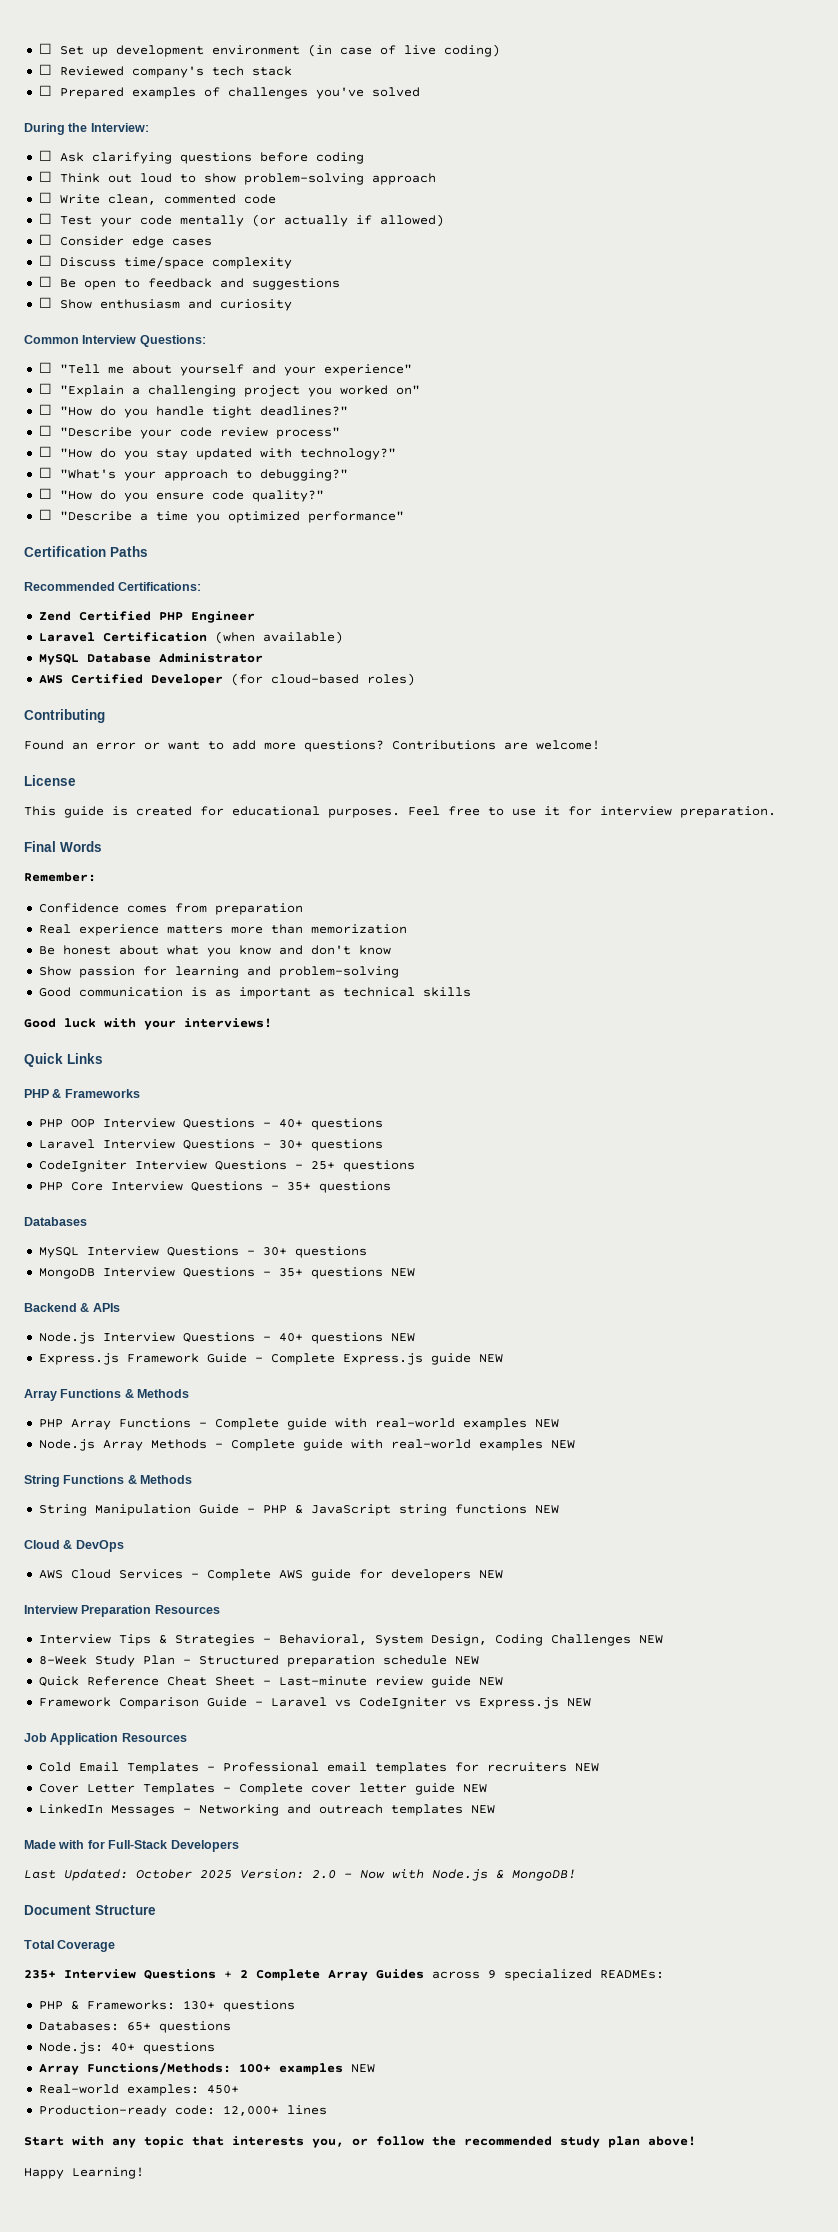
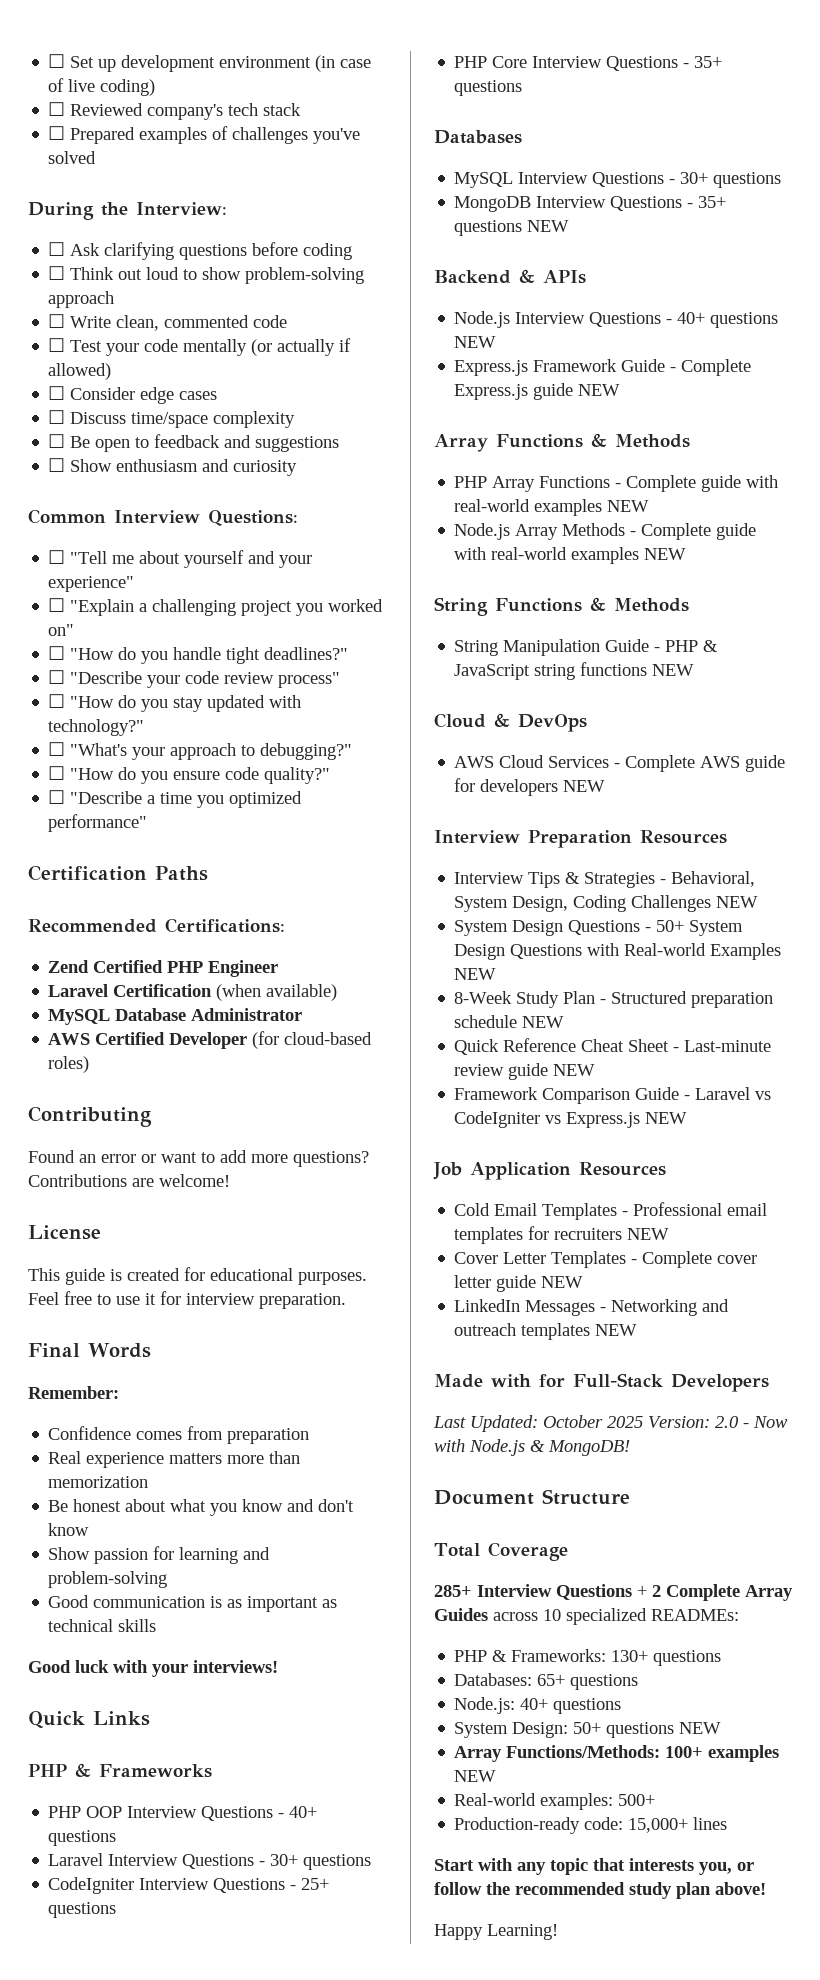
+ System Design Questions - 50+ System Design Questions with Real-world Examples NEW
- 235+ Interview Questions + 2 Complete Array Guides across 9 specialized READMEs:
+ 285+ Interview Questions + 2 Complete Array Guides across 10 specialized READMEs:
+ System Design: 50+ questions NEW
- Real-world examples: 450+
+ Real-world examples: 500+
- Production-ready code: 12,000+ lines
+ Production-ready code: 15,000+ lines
•••
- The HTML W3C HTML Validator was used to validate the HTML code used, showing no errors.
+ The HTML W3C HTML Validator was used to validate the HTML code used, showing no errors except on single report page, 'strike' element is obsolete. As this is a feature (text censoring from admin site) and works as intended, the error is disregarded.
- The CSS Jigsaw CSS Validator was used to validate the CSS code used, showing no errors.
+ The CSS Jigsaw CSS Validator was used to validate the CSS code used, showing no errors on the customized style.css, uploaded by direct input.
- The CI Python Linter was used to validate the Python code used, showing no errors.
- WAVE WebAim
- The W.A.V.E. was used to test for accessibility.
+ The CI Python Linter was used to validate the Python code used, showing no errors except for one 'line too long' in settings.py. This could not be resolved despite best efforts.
•••
For each line above that contains the word "Interview", make a copy.

- 235+ Interview Questions + 2 Complete Array Guides across 9 specialized READMEs:
+ 285+ Interview Questions + 2 Complete Array Guides across 10 specialized READMEs:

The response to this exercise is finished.